Make an exact copy of the records, and keep the pictures out of it.

*** Opening Input data ***

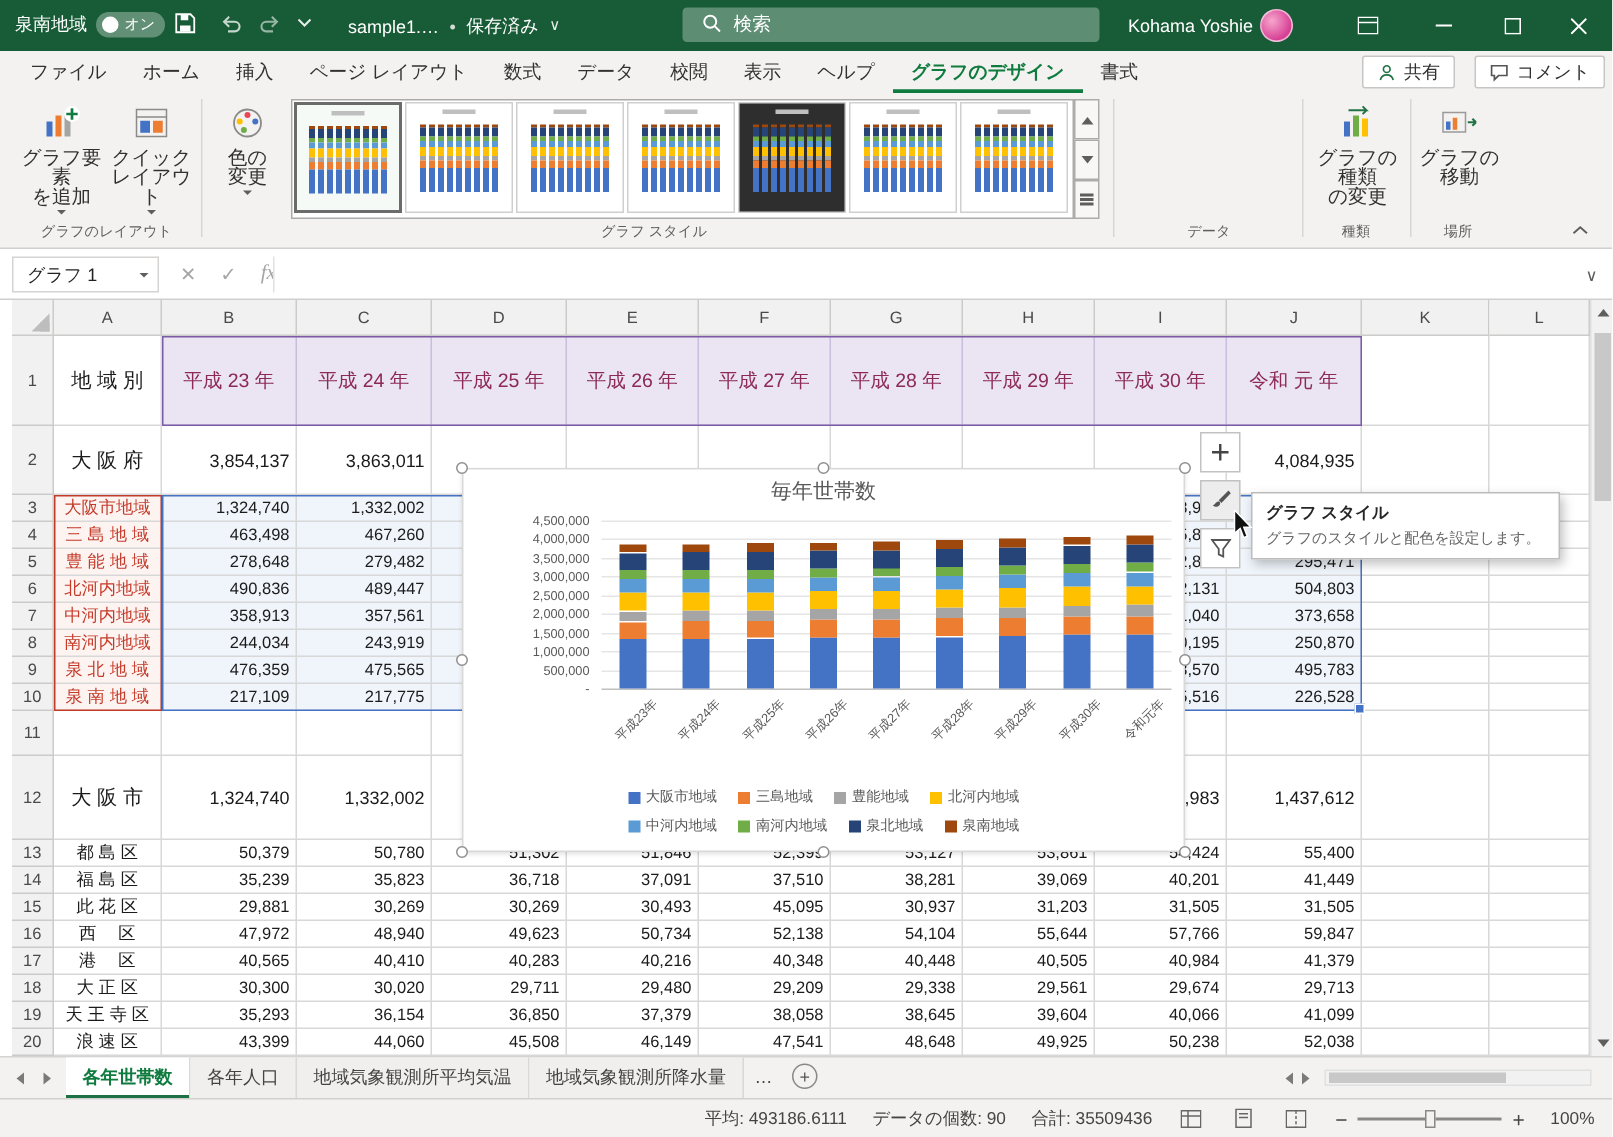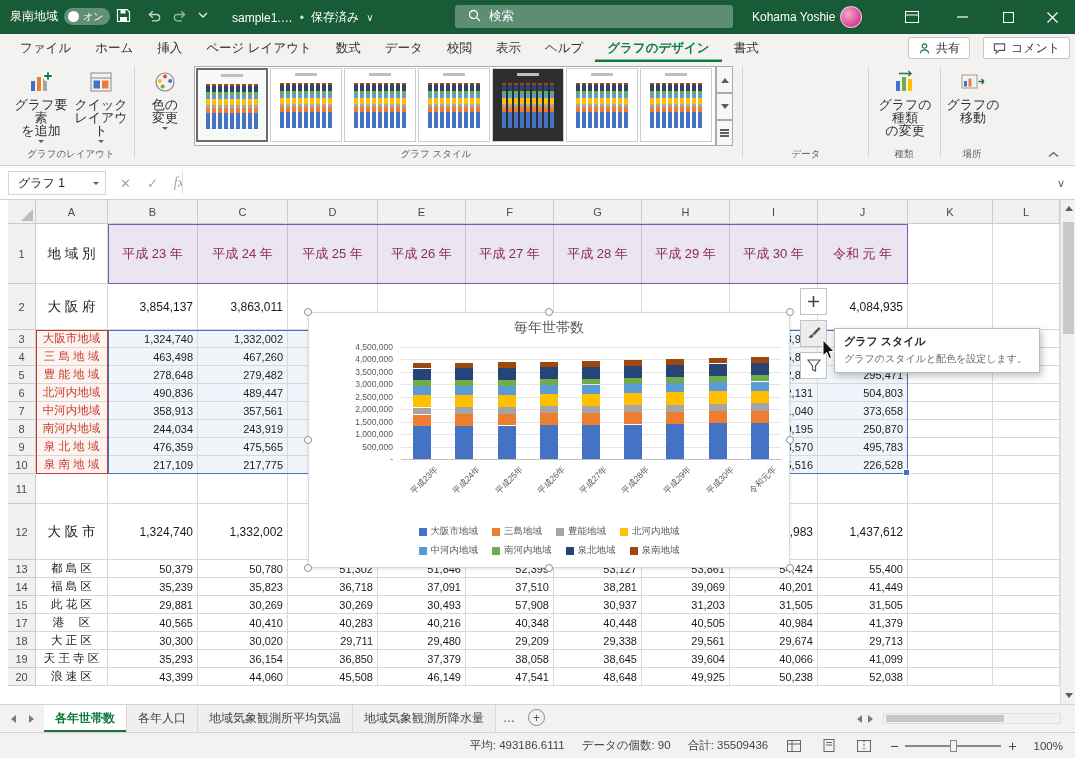"57,908" div.gcell { text: 57,908 -> 45,095 }
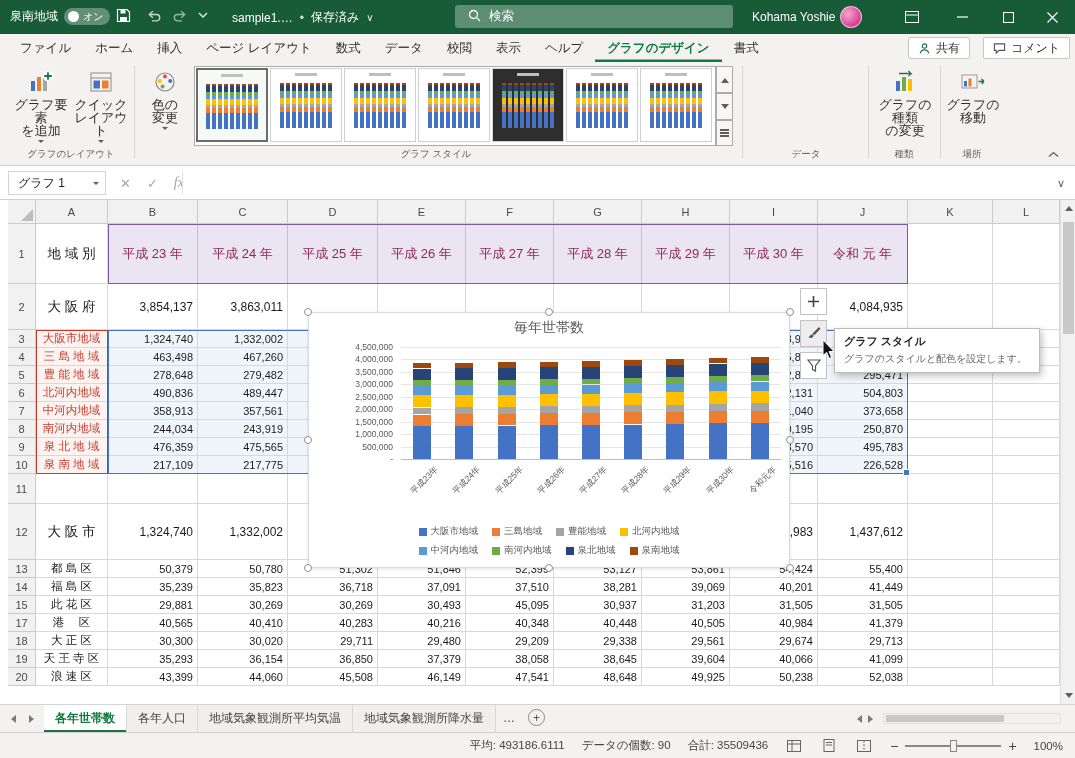"16" div.grow { html: none -> <div> <div>16</div> <div>西 区</div> <div>47,972</div> <div>48,940</div> <div>49,623</div> <div>50,734</div> <div>52,138</div> <div>54,104</div> <div>55,644</div> <div>57,766</div> <div>59,847</div> <div></div> <div></div> </div> }
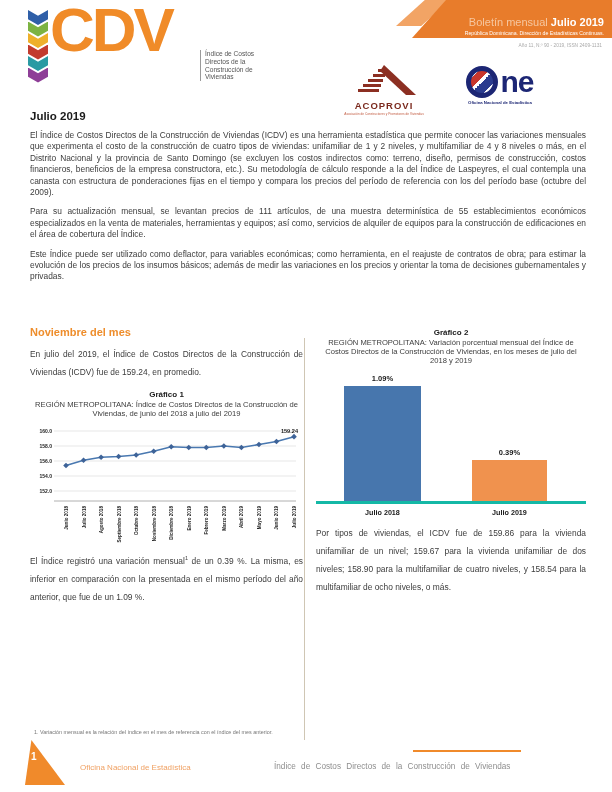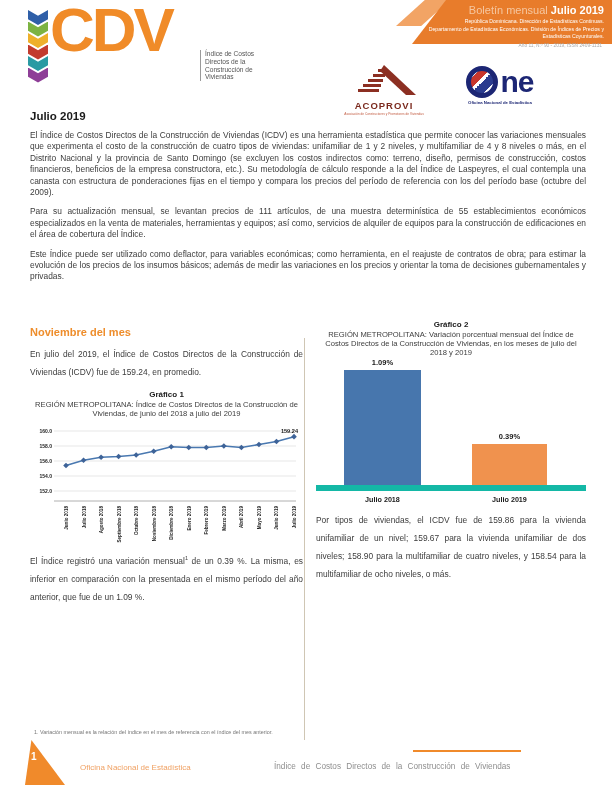"Boletín mensual Julio 2019" .banner { height: 44px -> 38px; padding: 4px 8px 0 0 -> 16px 8px 0 0 }
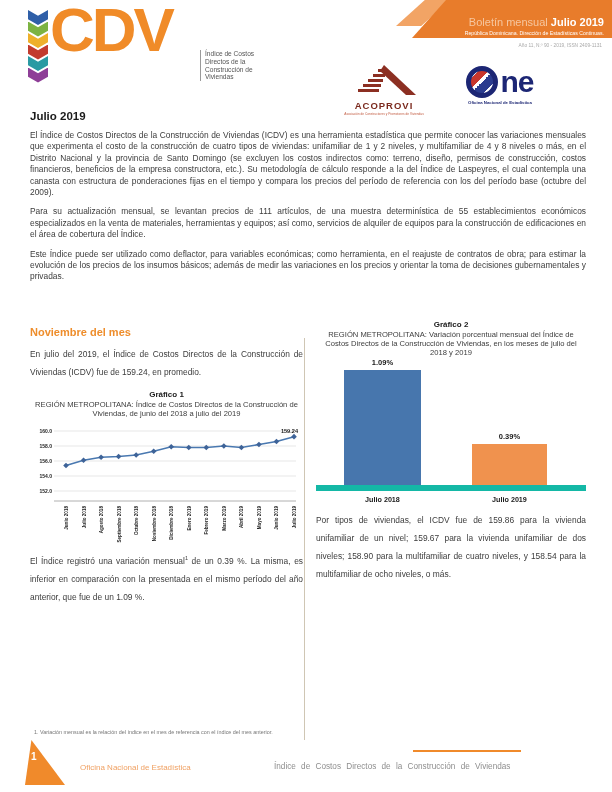"Gráfico 2" div.chart-title { margin-top: 0 -> 8px }
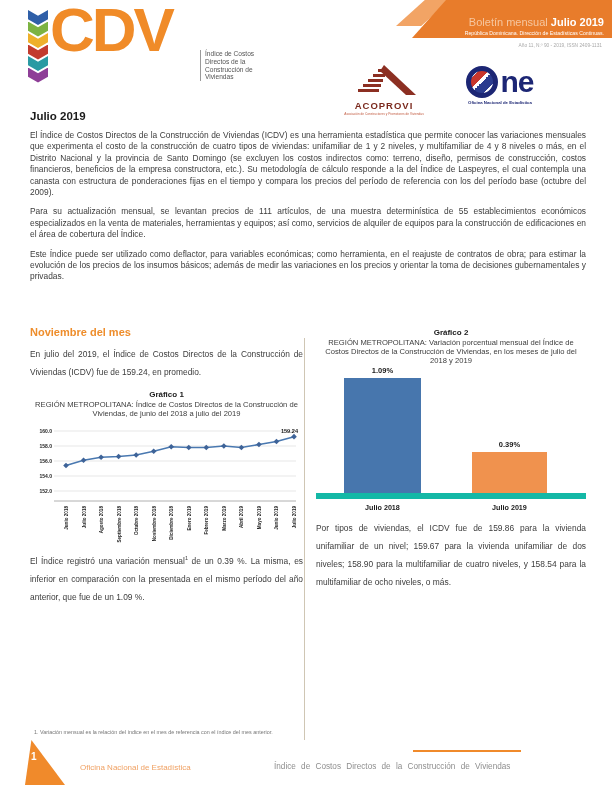"1.09%" .bar-chart { border-bottom: 6px solid #14b8a6 -> 3px solid #14b8a6; margin-top: 0 -> 8px }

*** Closing Input data ***

▶ **Solution to the problem**
"57,908" div.gcell { text: 57,908 -> 45,095 }
"16" div.grow { html: none -> <div> <div>16</div> <div>西 区</div> <div>47,972</div> <div>48,940</div> <div>49,623</div> <div>50,734</div> <div>52,138</div> <div>54,104</div> <div>55,644</div> <div>57,766</div> <div>59,847</div> <div></div> <div></div> </div> }
"Boletín mensual Julio 2019" .banner { height: 44px -> 38px; padding: 4px 8px 0 0 -> 16px 8px 0 0 }
"Gráfico 2" div.chart-title { margin-top: 0 -> 8px }
"1.09%" .bar-chart { border-bottom: 6px solid #14b8a6 -> 3px solid #14b8a6; margin-top: 0 -> 8px }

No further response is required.